Labour MP Calls Brexit Supporters ‘Absolute Sh*tbag Racist W*nkers’

British Labour Party member of parliament (MP) Neil Coyle speaks to the media outside his
JUSTIN TALLIS/AFP via Getty Images

In a late-night tweet, Labour MP Neil Coyle accused Brexiteers of being “absolute sh*tbag racist w*nkers”, in the ongoing row over the BBC’s decision to pull the lyrics of Rule, Britannia! and Land of Hope and Glory from this year’s Last Night of the Proms.

In the now-deleted tweet, the MP for Bermondsey and Old Southwark wrote: “I have spent years warning local people that these fat old racists won’t stop blaming the EU when their sh*t hits the fan. Here they come blaming others. Absolute sh*tbag racist w*nkers.”

Mr Coyle was responding to a post from Leader of the House of Commons of United Kingdom Jacob Rees Mogg who wrote: “Britons must never be enslaved by political correctness,” after Prime Minister Boris Johnson’s condemned the “wetness” of the BBC for scrapping the lyrics of patriotic songs.

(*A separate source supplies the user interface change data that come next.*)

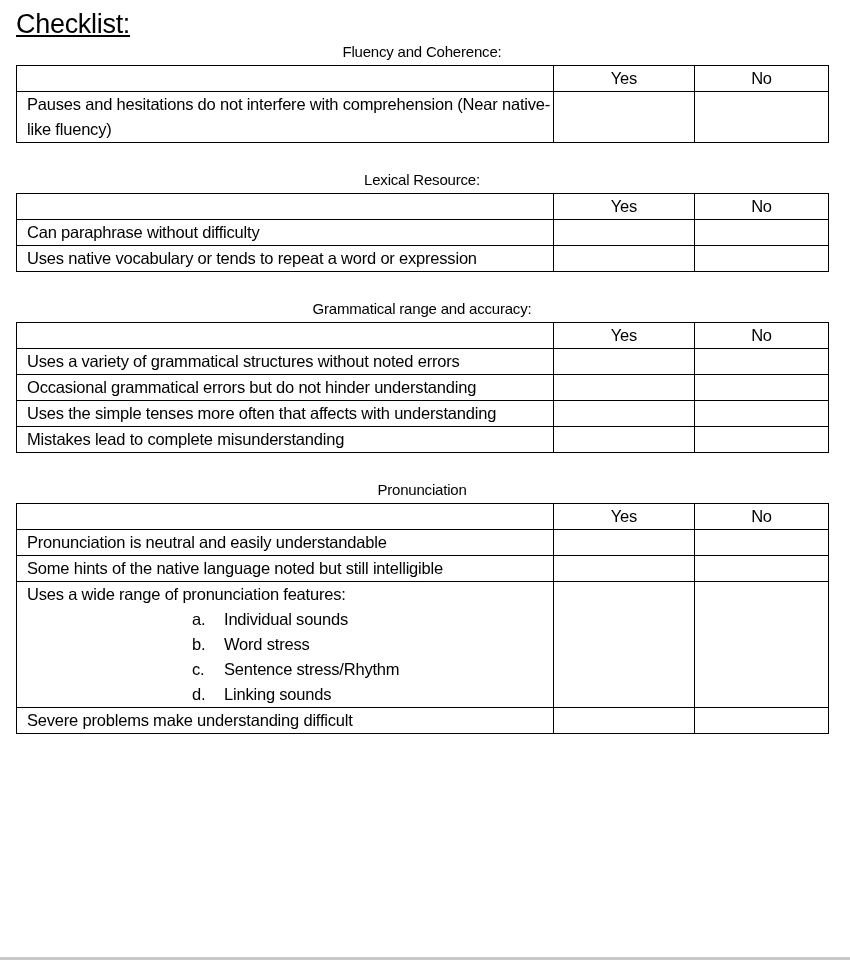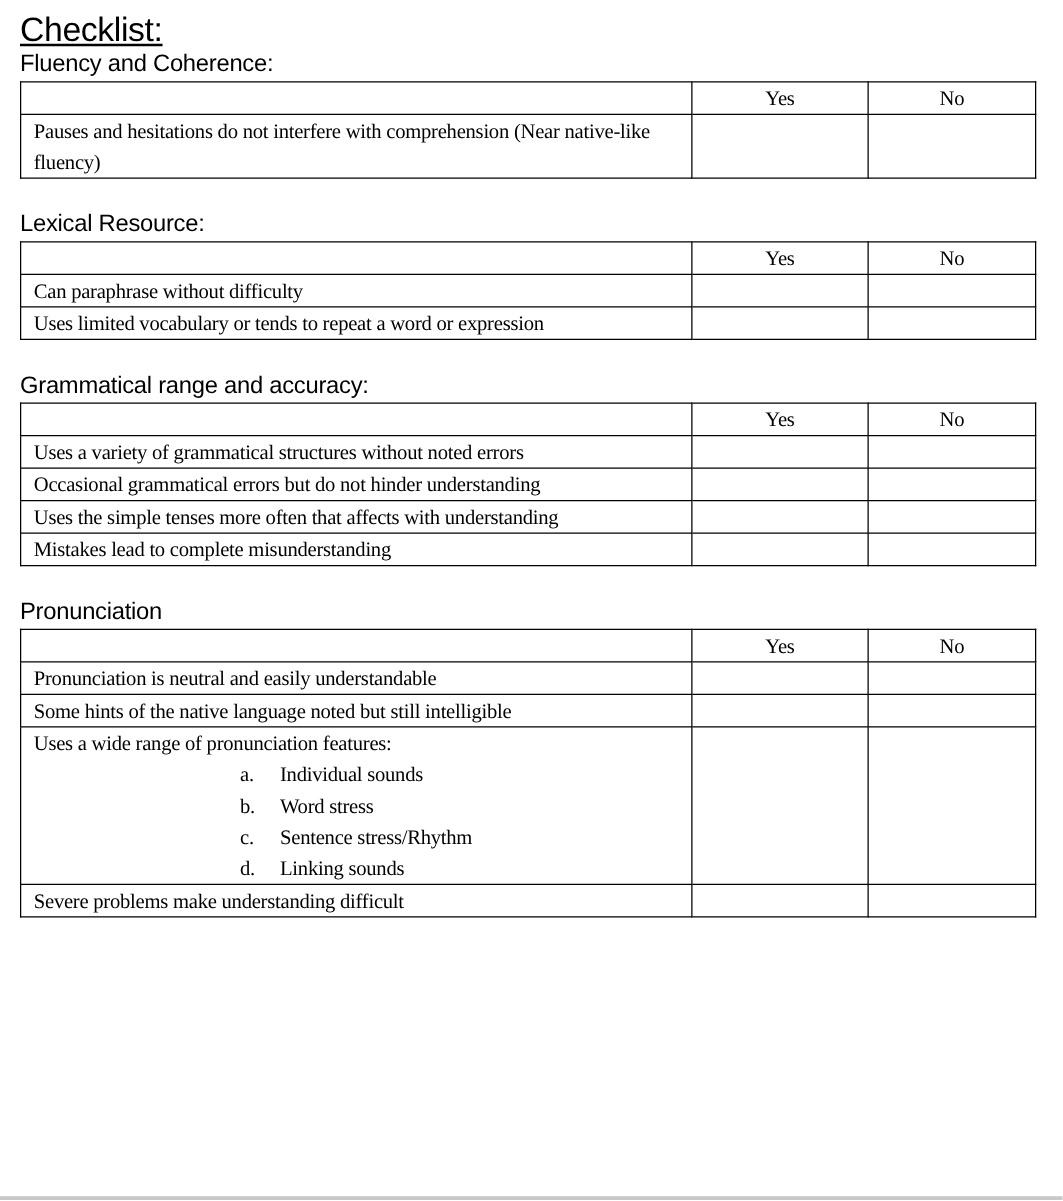--- a/index.html
+++ b/index.html
@@ -30,10 +30,11 @@
       text-decoration: underline;
     }
     .section-heading {
-      font-size: 19px;
+      font-size: 15px;
       line-height: 20px;
       height: 23px;
       letter-spacing: -0.2px;
+      text-align: center;
     }
     table.checklist {
       border-collapse: collapse;

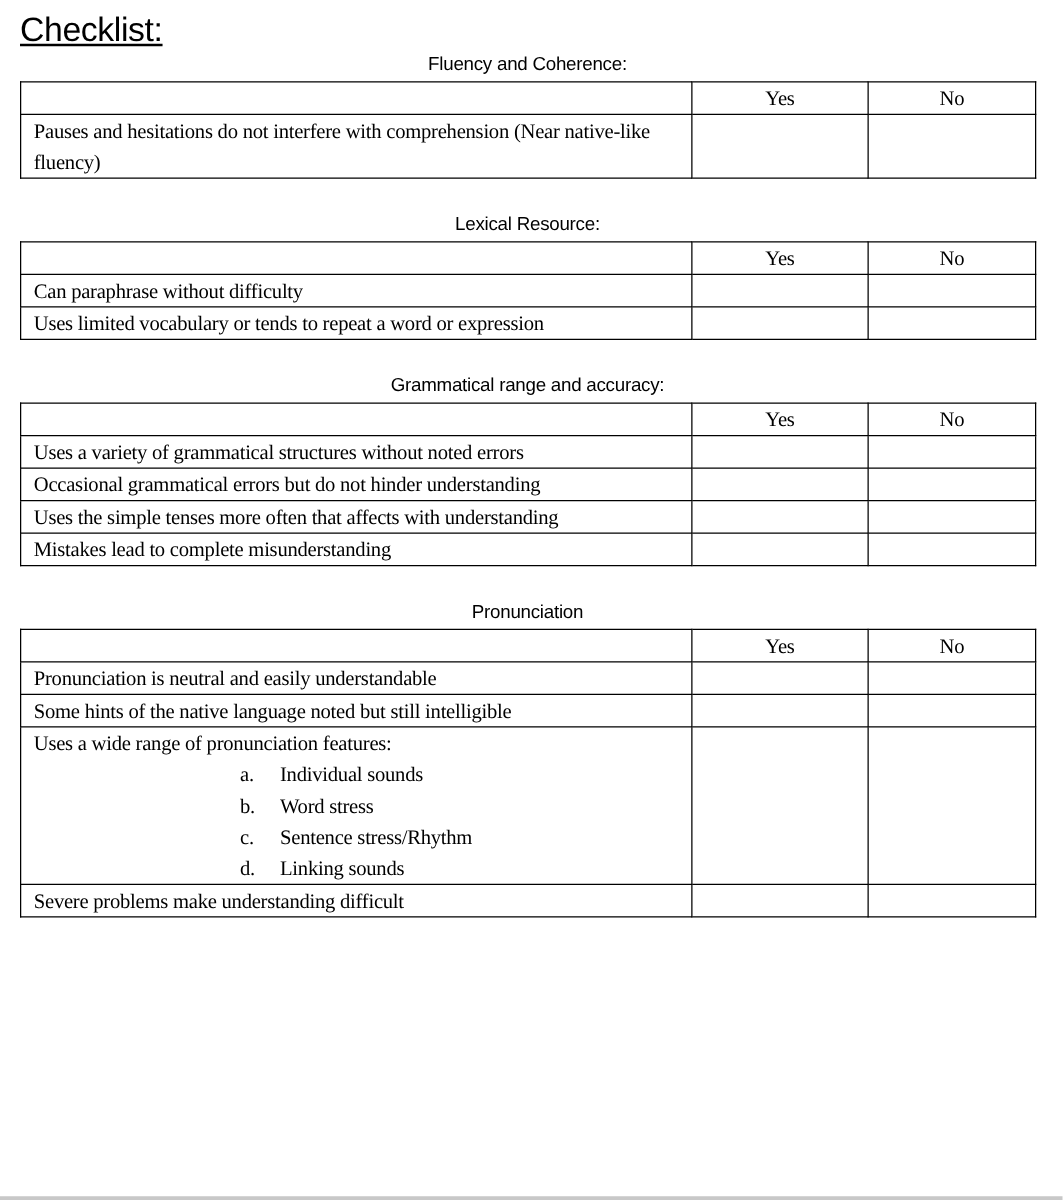--- a/index.html
+++ b/index.html
@@ -40,7 +40,6 @@
       border-collapse: collapse;
       width: 812px;
       table-layout: fixed;
-      font-family: Liberation Serif, serif;
     }
     table.checklist td {
       border: 1.3px solid #000;

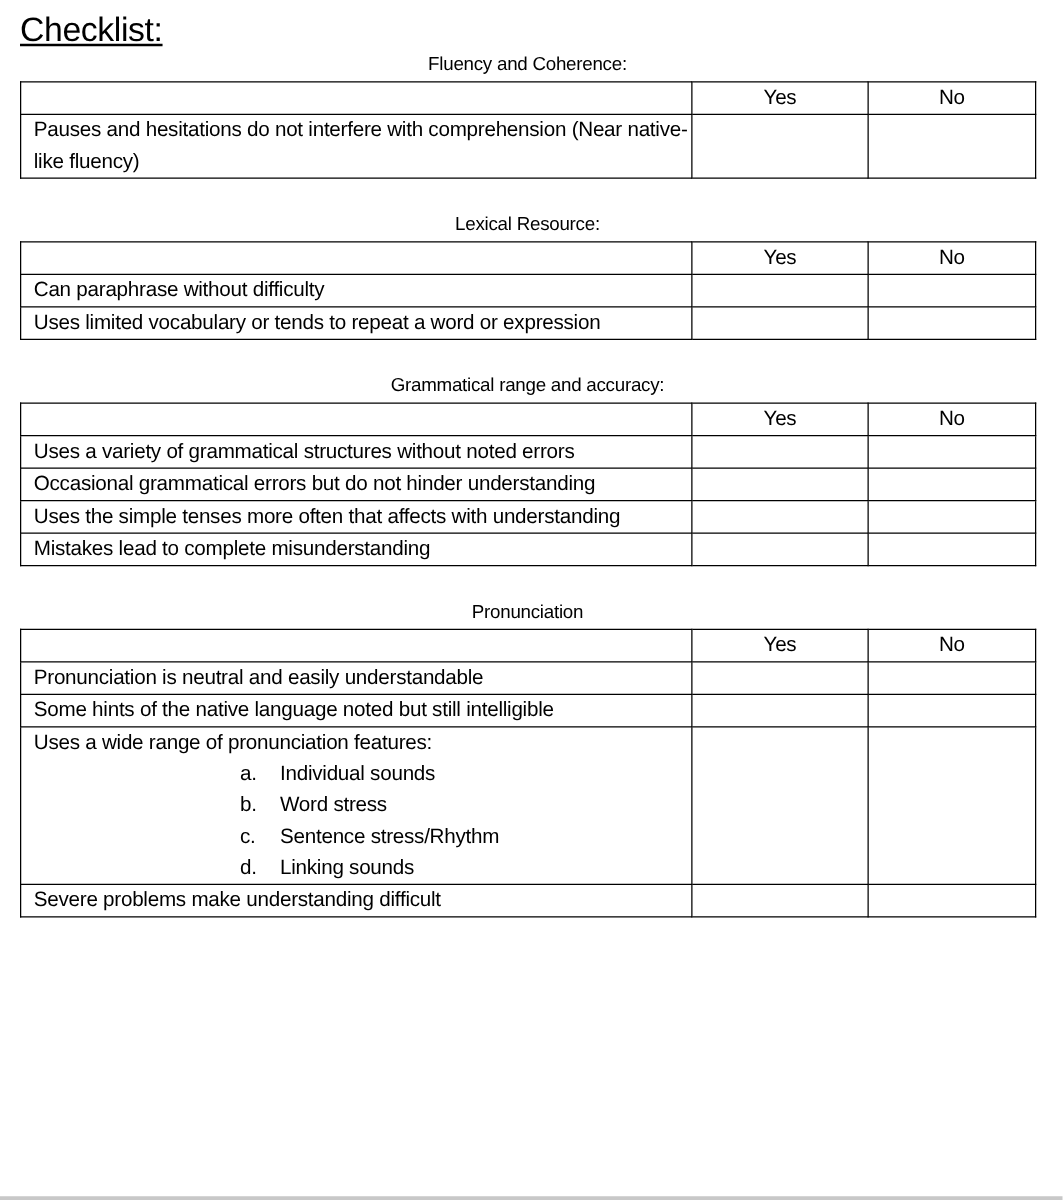--- a/index.html
+++ b/index.html
@@ -135,7 +135,7 @@
       <td class="col-check"></td>
     </tr>
     <tr>
-      <td>Uses limited vocabulary or tends to repeat a word or expression</td>
+      <td>Uses native vocabulary or tends to repeat a word or expression</td>
       <td class="col-check"></td>
       <td class="col-check"></td>
     </tr>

The Labour politician also reportedly wrote: “If you didn’t hate it before, feel free to hate the song now. I’ve never known anyone but sh*tlickers like it tbh,” according to the Huffington Post.

Neil Coyle Twitter
Former Brexit Party MEP Martin Daubney suggested that the Labour MP was “drunk-tweeting” saying: “You just ensured a bunch more people abandon the “kinder, gentler” party that Labour has become.”

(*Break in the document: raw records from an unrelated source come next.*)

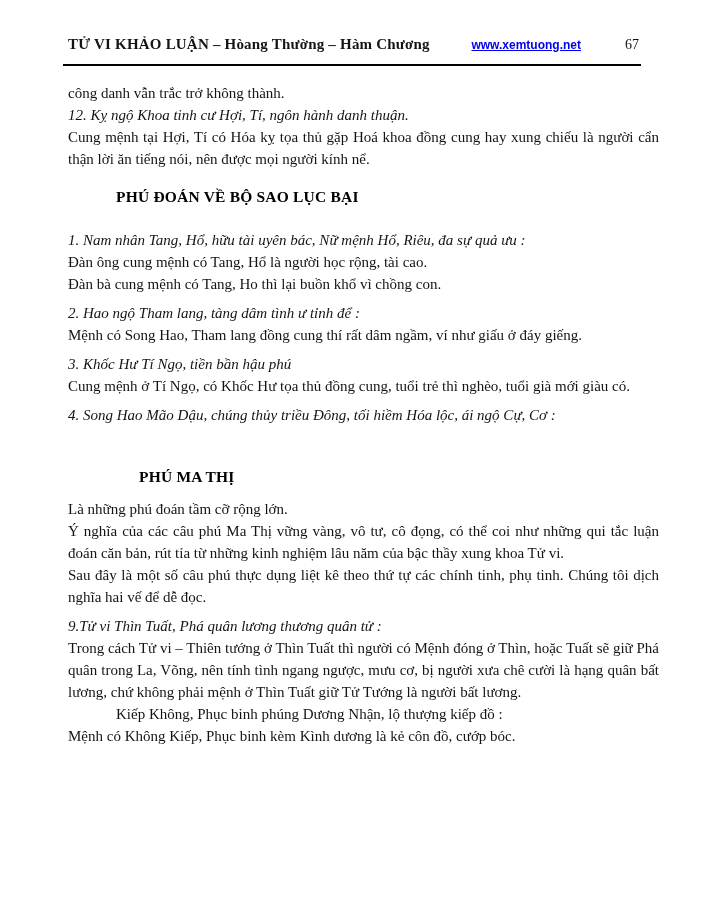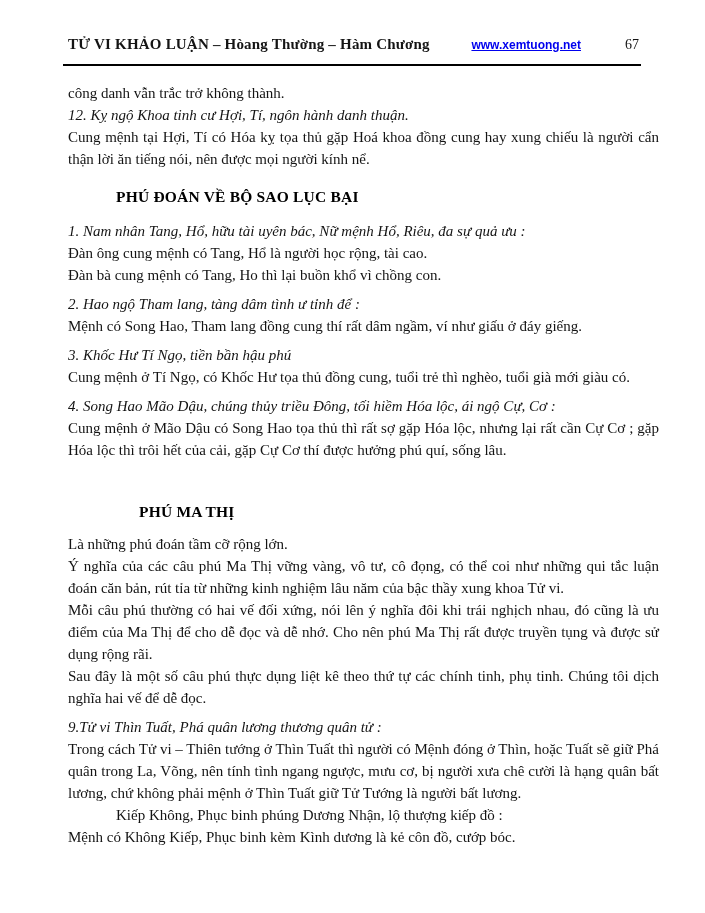--- a/index.html
+++ b/index.html
@@ -58,7 +58,7 @@
     font-size: 15.5px;
     font-weight: bold;
     color: #000;
-    margin: 16px 0 12px 48px;
+    margin: 16px 0 21px 48px;
     letter-spacing: 0.2px;
   }
   .doc-body h2.sp2 { margin: 40px 0 10px 71px; }

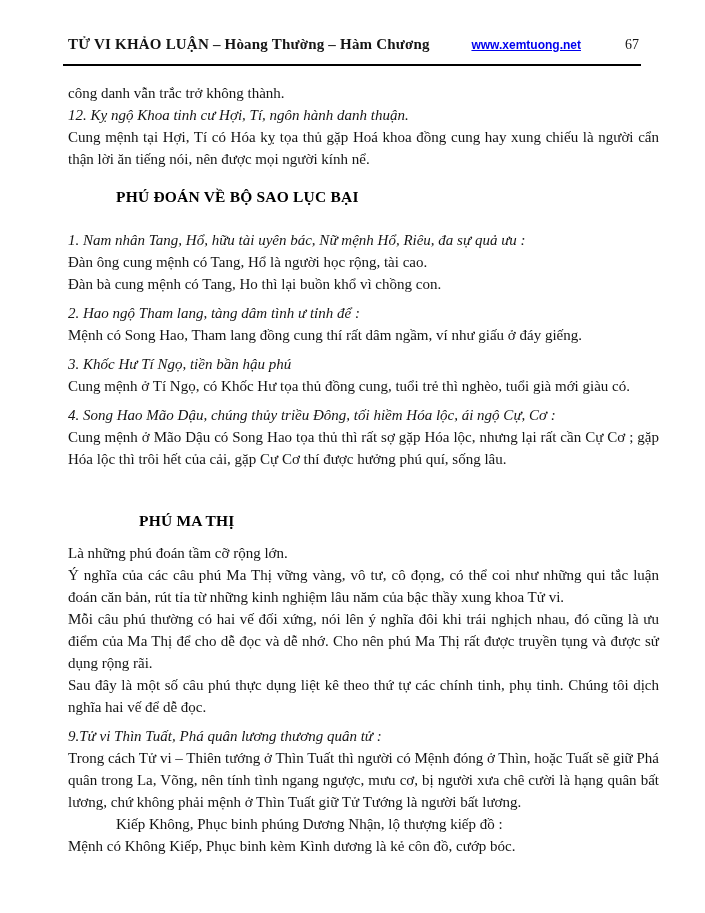--- a/index.html
+++ b/index.html
@@ -88,7 +88,6 @@
       <p class="i g">3. Khốc Hư Tí Ngọ, tiền bần hậu phú</p>
       <p class="j">Cung mệnh ở Tí Ngọ, có Khốc Hư tọa thủ đồng cung, tuổi trẻ thì nghèo, tuổi già mới giàu có.</p>
       <p class="i g">4. Song Hao Mão Dậu, chúng thủy triều Đông, tối hiềm Hóa lộc, ái ngộ Cự, Cơ :</p>
-      <p class="j">Cung mệnh ở Mão Dậu có Song Hao tọa thủ thì rất sợ gặp Hóa lộc, nhưng lại rất cần Cự Cơ ; gặp Hóa lộc thì trôi hết của cải, gặp Cự Cơ thí được hưởng phú quí, sống lâu.</p>
       <h2 class="sp2">PHÚ MA THỊ</h2>
       <p>Là những phú đoán tầm cỡ rộng lớn.</p>
       <p class="j">Ý nghĩa của các câu phú Ma Thị vững vàng, vô tư, cô đọng, có thể coi như những qui tắc luận đoán căn bản, rút tỉa từ những kinh nghiệm lâu năm của bậc thầy xung khoa Tử vi.</p>

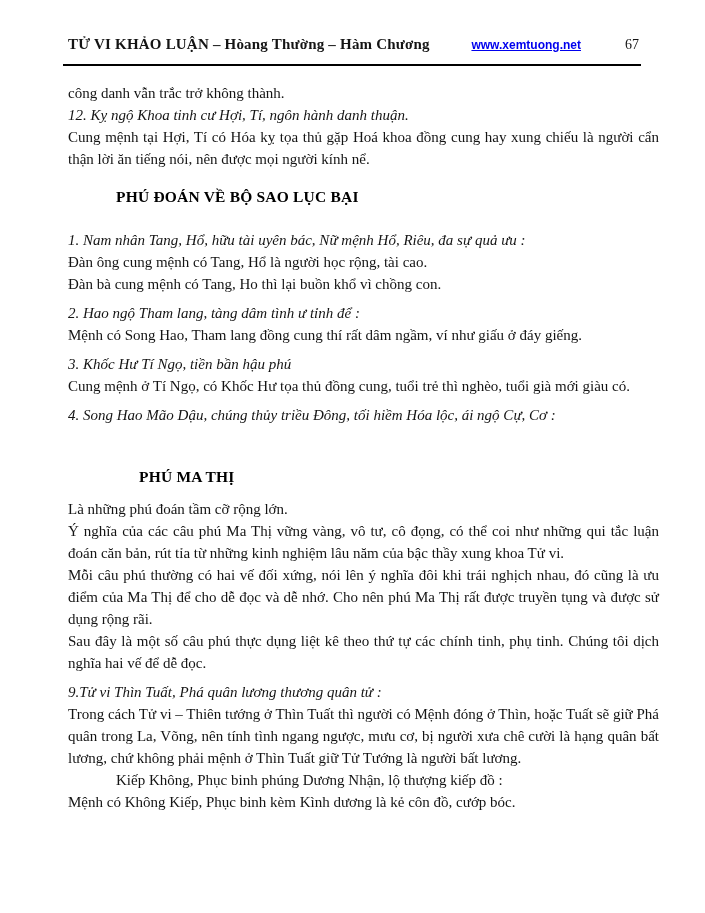--- a/index.html
+++ b/index.html
@@ -91,7 +91,6 @@
       <h2 class="sp2">PHÚ MA THỊ</h2>
       <p>Là những phú đoán tầm cỡ rộng lớn.</p>
       <p class="j">Ý nghĩa của các câu phú Ma Thị vững vàng, vô tư, cô đọng, có thể coi như những qui tắc luận đoán căn bản, rút tỉa từ những kinh nghiệm lâu năm của bậc thầy xung khoa Tử vi.</p>
-      <p class="j">Mỗi câu phú thường có hai vế đối xứng, nói lên ý nghĩa đôi khi trái nghịch nhau, đó cũng là ưu điểm của Ma Thị để cho dễ đọc và dễ nhớ. Cho nên phú Ma Thị rất được truyền tụng và được sử dụng rộng rãi.</p>
       <p class="j">Sau đây là một số câu phú thực dụng liệt kê theo thứ tự các chính tinh, phụ tinh. Chúng tôi dịch nghĩa hai vế để dễ đọc.</p>
       <p class="i g">9.Tử vi Thìn Tuất, Phá quân lương thương quân tử :</p>
       <p class="j">Trong cách Tử vi – Thiên tướng ở Thìn Tuất thì người có Mệnh đóng ở Thìn, hoặc Tuất sẽ giữ Phá quân trong La, Võng, nên tính tình ngang ngược, mưu cơ, bị người xưa chê cười là hạng quân bất lương, chứ không phải mệnh ở Thìn Tuất giữ Tử Tướng là người bất lương.</p>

“Stop the drunk-tweeting and seriously think about why the working classes have abandoned you [Labour],” he said.

Brexit campaigner and political commentator Darren Grimes added: “Were you drunk when you wrote this tweet with unparliamentary language? Or are you just looking down your nose at those of us who aren’t ashamed of British culture? Same old Labour.”

British-American comedian David Baddiel also took aim at the patriotic British song, calling it a “C*nts Anthem”, in reference to a video clip showing Brexit leader Nigel Farage proudly singing the tune with supporters.

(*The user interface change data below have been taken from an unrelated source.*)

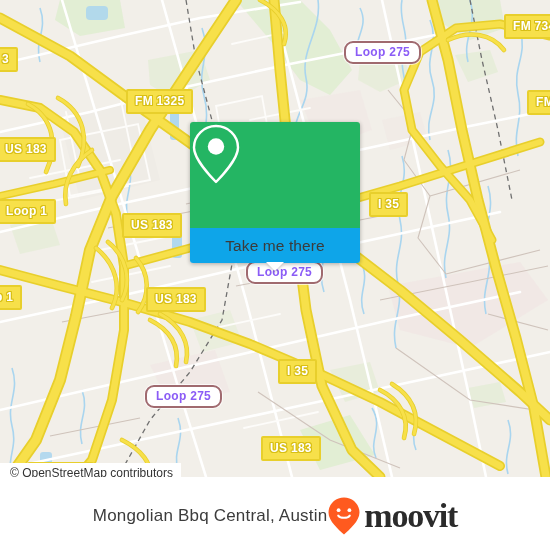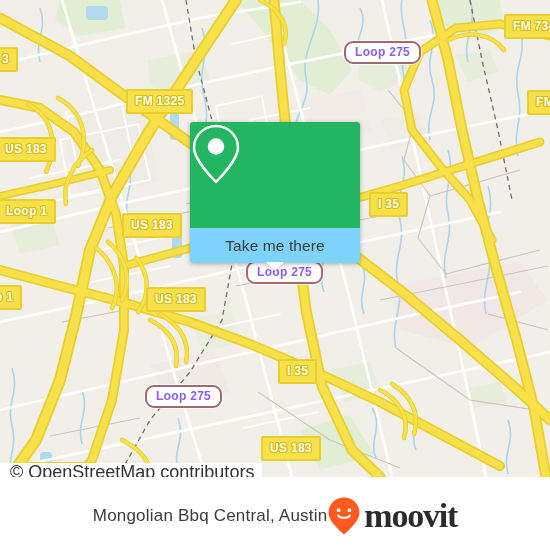--- a/index.html
+++ b/index.html
@@ -84,7 +84,7 @@
   }
   .card-bottom {
     position: relative;
-    background: #7dd3fc;
+    background: #0ea5e9;
     border-radius: 0 0 3px 3px;
     height: 35px;
     display: flex;

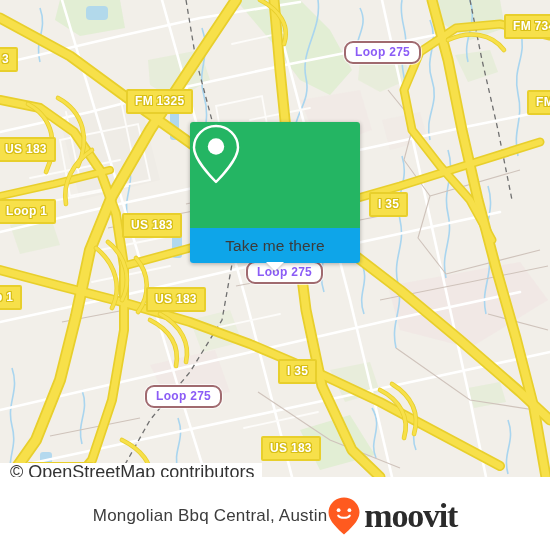--- a/index.html
+++ b/index.html
@@ -119,7 +119,7 @@
     display: flex;
     align-items: center;
     background: #ffffff;
-    font-size: 18px;
+    font-size: 12px;
     color: #333333;
     font-family: "Liberation Sans", sans-serif;
     z-index: 30;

The decision to scrap the lyrics from the performance of Rule, Britannia! and Land of Hope and Glory came in part as a result from pressure from the Black Lives Matter movement in the UK, with the conductor of this year’s Last Night Orchestra — Finnish citizen Dalia Stasevska — reportedly being a “big supporter of Black Lives Matter”.

A BBC source told The Times on Tuesday that the left-leaning broadcaster’s upper management are a bunch of “white guys in a panic” when it comes to matters of race.

On Wednesday, the author of The Madness of Crowds and The Strange Death of Europe, Douglas Murray wrote in The Telegraph that he is “getting a little fed up with the shoe-horning of George Floyd into every aspect of our lives.”

“The Minnesotan policeman accused of killing him is currently in prison awaiting trial for murder. Literally nobody on earth is defending his actions. So it is slightly galling that anyone, at the BBC or anywhere else, should try to present his killing as some sort of Murder on the Orient Express effort involving every white person on earth,” Murray argued.

“Tens of thousands of members of the general public have already signed a petition to try to persuade the BBC that we know how to behave after a song or two. I hope they are successful. A country is made up of its traditions. This country is a decent one, and our traditions are too,” Murray concluded.